What you have to do ▸
Every record below should be retyped exactly, and no picture should appear in the copy.

[Collection entries]

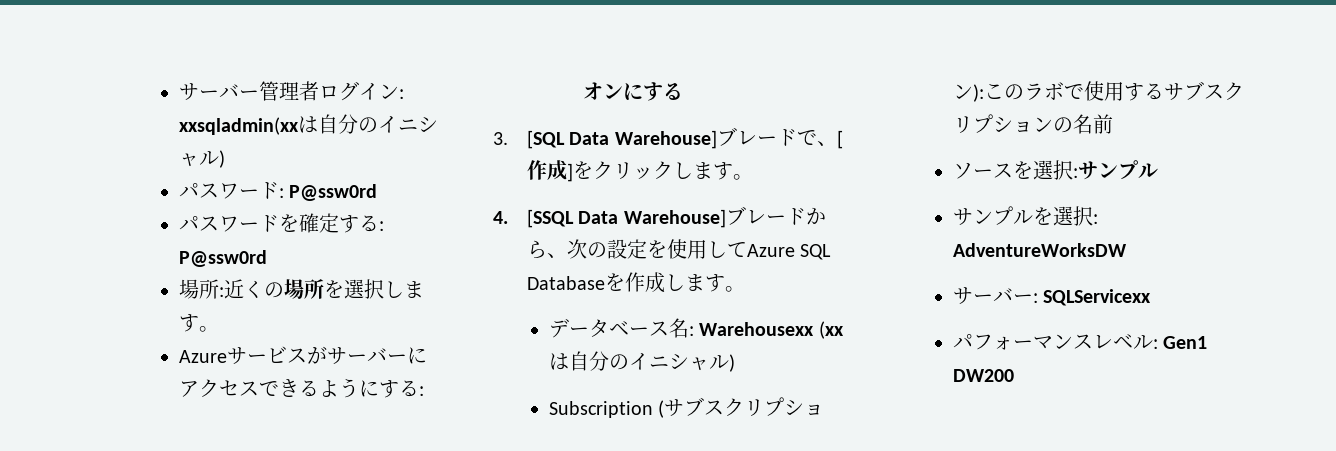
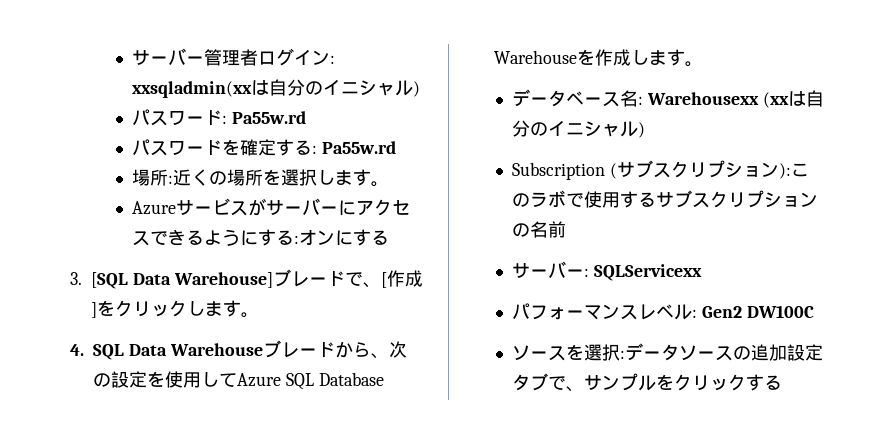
[289,184,378,201] P@ssw0rd -> [232,111,307,124] Pa55w.rd
[178,250,267,267] P@ssw0rd -> [322,141,397,154] Pa55w.rd
[526,209,726,228] [SSQL Data Warehouse] -> [93,343,263,360] SQL Data Warehouse
(605, 283) none -> [494,50,577,64] Warehouse
[952,160,1158,180] [952,206,1098,226] [952,243,1127,257] // ソースを選択:サンプル // サンプルを選択: AdventureWorksDW -> (567, 229) none
[1163,336,1208,349] [952,369,1014,382] Gen1 DW200 -> [701,305,814,318] [512,343,824,361] [512,373,783,392] Gen2 DW100C // ソースを選択:データソースの追加設定タブで、サンプルをクリックする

Task result ▸
[289,184,378,201] P@ssw0rd -> [232,111,307,124] Pa55w.rd
[178,250,267,267] P@ssw0rd -> [322,141,397,154] Pa55w.rd
[526,209,726,228] [SSQL Data Warehouse] -> [93,343,263,360] SQL Data Warehouse
(605, 283) none -> [494,50,577,64] Warehouse
[952,160,1158,180] [952,206,1098,226] [952,243,1127,257] // ソースを選択:サンプル // サンプルを選択: AdventureWorksDW -> (567, 229) none
[1163,336,1208,349] [952,369,1014,382] Gen1 DW200 -> [701,305,814,318] [512,343,824,361] [512,373,783,392] Gen2 DW100C // ソースを選択:データソースの追加設定タブで、サンプルをクリックする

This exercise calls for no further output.